辛いこと、哀しいことがたくさんあったけど、これからは幸せな世界を築いていける。そう思えた一ヶ月だったのです。
「そう、頑張ったのね、ジェシカ。偉いわ」
「もう。子ども扱いしないでほしいの。エルサ、おばさんくさいの」
「お、おばっ!?」
アリスとジェシカが代わる代わるに話し終えるとエルサは暖かく微笑んでジェシカの髪を撫でました。憎まれ口をたたいているけど、ジェシカもなんだか嬉しそうなのです。
「ユ、ユーゴーは、どうしてたのです?」
でも『おばさん』はいけません。アリスは慌ててユーゴーに話を振りました。この話題は危険なのです。たぶんエルサはジェシカの母親のヴィクトリアと同じぐらいの年だと思うのですが、世の中には触れてはならないこともあるのです。
「始まりの森、チェスター、オークヴィル。アルフレッドはどこにもいなかった」
「そう……」
「だが、レグラムでアルフレッドの目撃証言があった」
「えっ、レグラム王国にいるの!?」
エルサがガタっと机を揺らして立ち上がりました。思いがけない場所だったからなのでしょう。
「ああ。母を送り届け、情報収集を頼んでいたのだ。獅子人族との戦いに従軍していた狼人族が見かけたらしい」
「なんで、レグラムに?」
ローズが首をかしげます。アリスも不思議に思います。アルさんはチェスター周辺にいると思っていたのです。
「どうやらヴァ―サ王国に向かったらしい」
「ヴァ―サ王国?」
確か猫人族の国だったはずなのです。獅子人族が支配していた頃のマナ・シルヴィアと同盟関係にあったはずです。

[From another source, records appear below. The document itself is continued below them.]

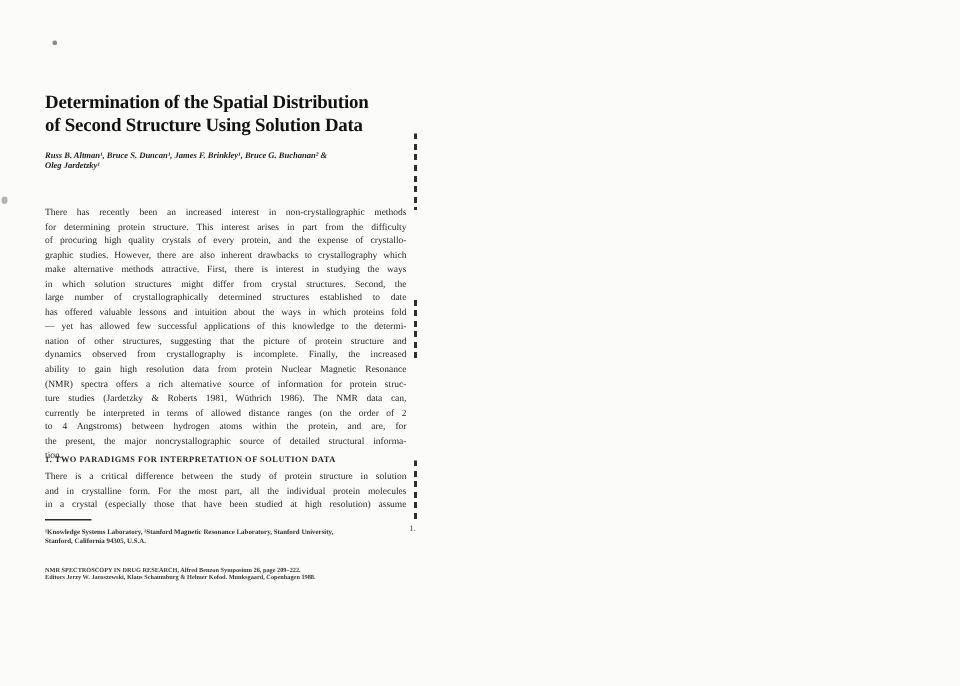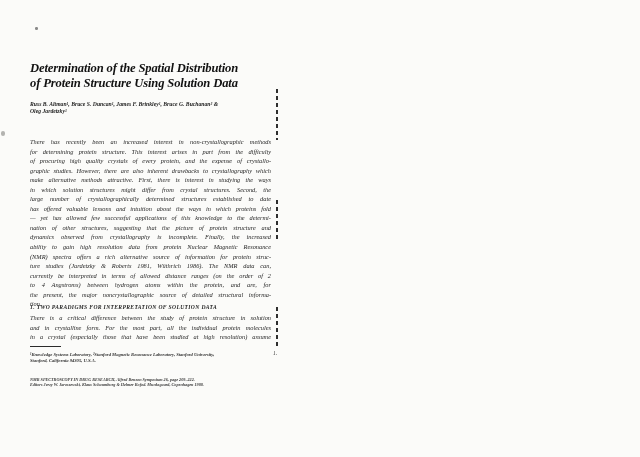--- a/index.html
+++ b/index.html
@@ -14,7 +14,7 @@
   .scan-page{position:absolute;inset:0;}
   
   .ink{filter:blur(.28px);}
-  .abs{position:absolute;font-style:italic;}
+  .abs{position:absolute;}
 
   .title{
     left:30px;top:61px;width:230px;

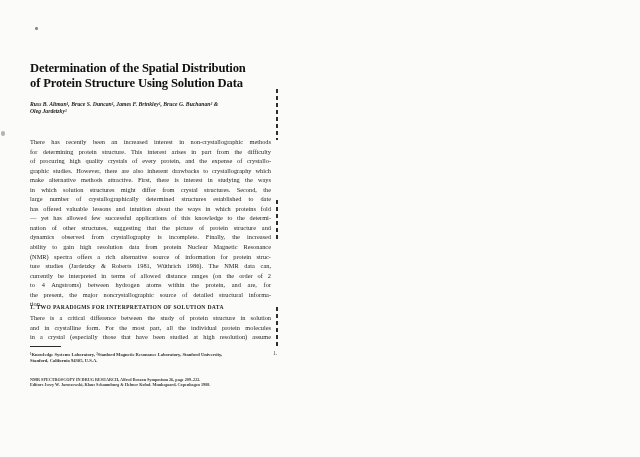--- a/index.html
+++ b/index.html
@@ -73,7 +73,7 @@
   <div class="ink">
     <div class="abs title">
         <div class="tline">Determination of the Spatial Distribution</div>
-        <div class="tline">of Protein Structure Using Solution Data</div>
+        <div class="tline">of Second Structure Using Solution Data</div>
       </div>
 
     <div class="abs authors">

でも、アリス達が訪れることはありませんでした。なぜ、アルさんはそんなところに向かったのです?
「【精霊弓士】の加護を持つ戦士を探していたそうだ」
皆、不思議そうな顔で眉を寄せています。アルさんは何をしようとしているのでしょう?
でも……少なくともアルさんは生きているのです。アリス達を頼ってくれないのは寂しいです。でも、アルさんが無事で、何か目的をもって旅を続けているらしいことはわかったのです。
それだけでも、アリスはほっとしたのです。